* Work instructions
An exact transcript of every entry is required, without any of the pictures.

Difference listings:
******************************

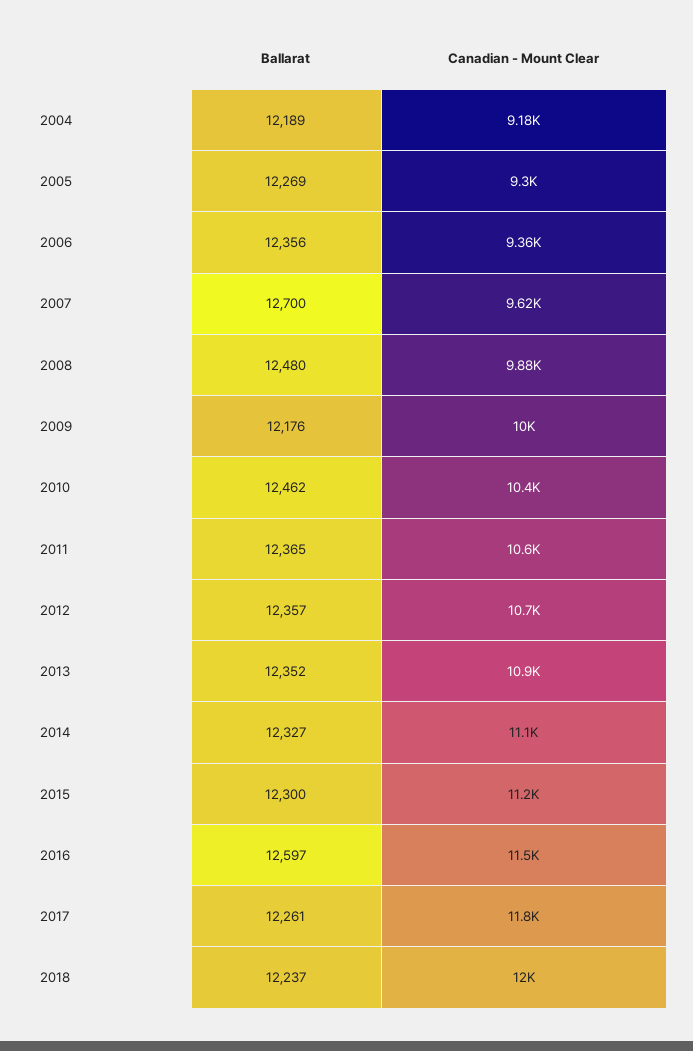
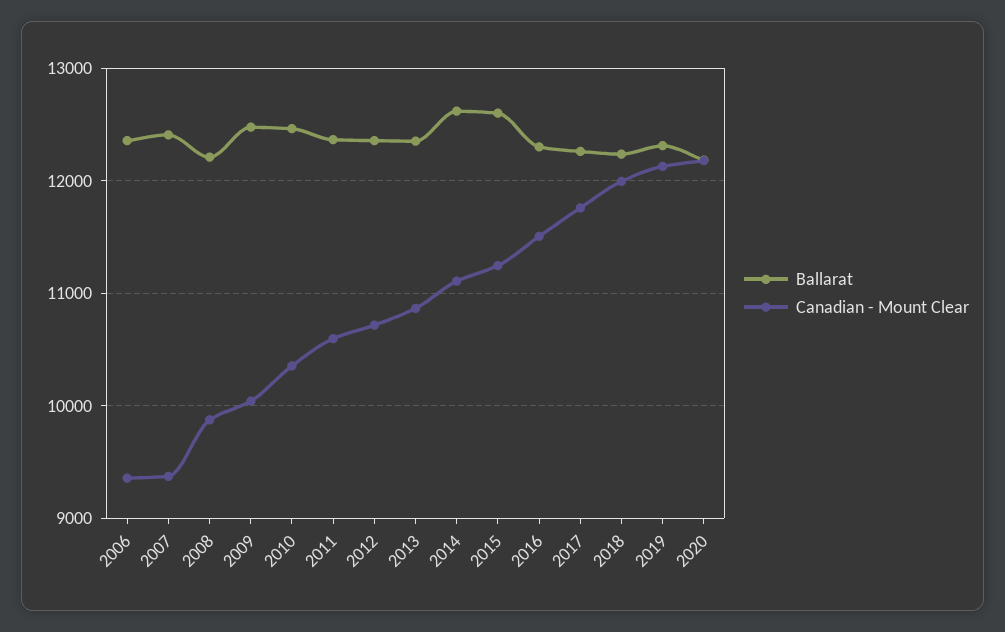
Ballarat, 2004: 12189 -> none
Canadian - Mount Clear, 2004: 9180 -> none
Ballarat, 2005: 12269 -> none
Canadian - Mount Clear, 2005: 9300 -> none
Ballarat, 2007: 12700 -> 12400
Canadian - Mount Clear, 2007: 9620 -> 9400
Ballarat, 2008: 12480 -> 12200
Ballarat, 2009: 12176 -> 12500
Ballarat, 2014: 12327 -> 12600
Ballarat, 2015: 12300 -> 12600
Ballarat, 2016: 12597 -> 12300
Ballarat, 2019: none -> 12300
Canadian - Mount Clear, 2019: none -> 12100
Ballarat, 2020: none -> 12200
Canadian - Mount Clear, 2020: none -> 12200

******************************

* Solved problem
Ballarat, 2004: 12189 -> none
Canadian - Mount Clear, 2004: 9180 -> none
Ballarat, 2005: 12269 -> none
Canadian - Mount Clear, 2005: 9300 -> none
Ballarat, 2007: 12700 -> 12400
Canadian - Mount Clear, 2007: 9620 -> 9400
Ballarat, 2008: 12480 -> 12200
Ballarat, 2009: 12176 -> 12500
Ballarat, 2014: 12327 -> 12600
Ballarat, 2015: 12300 -> 12600
Ballarat, 2016: 12597 -> 12300
Ballarat, 2019: none -> 12300
Canadian - Mount Clear, 2019: none -> 12100
Ballarat, 2020: none -> 12200
Canadian - Mount Clear, 2020: none -> 12200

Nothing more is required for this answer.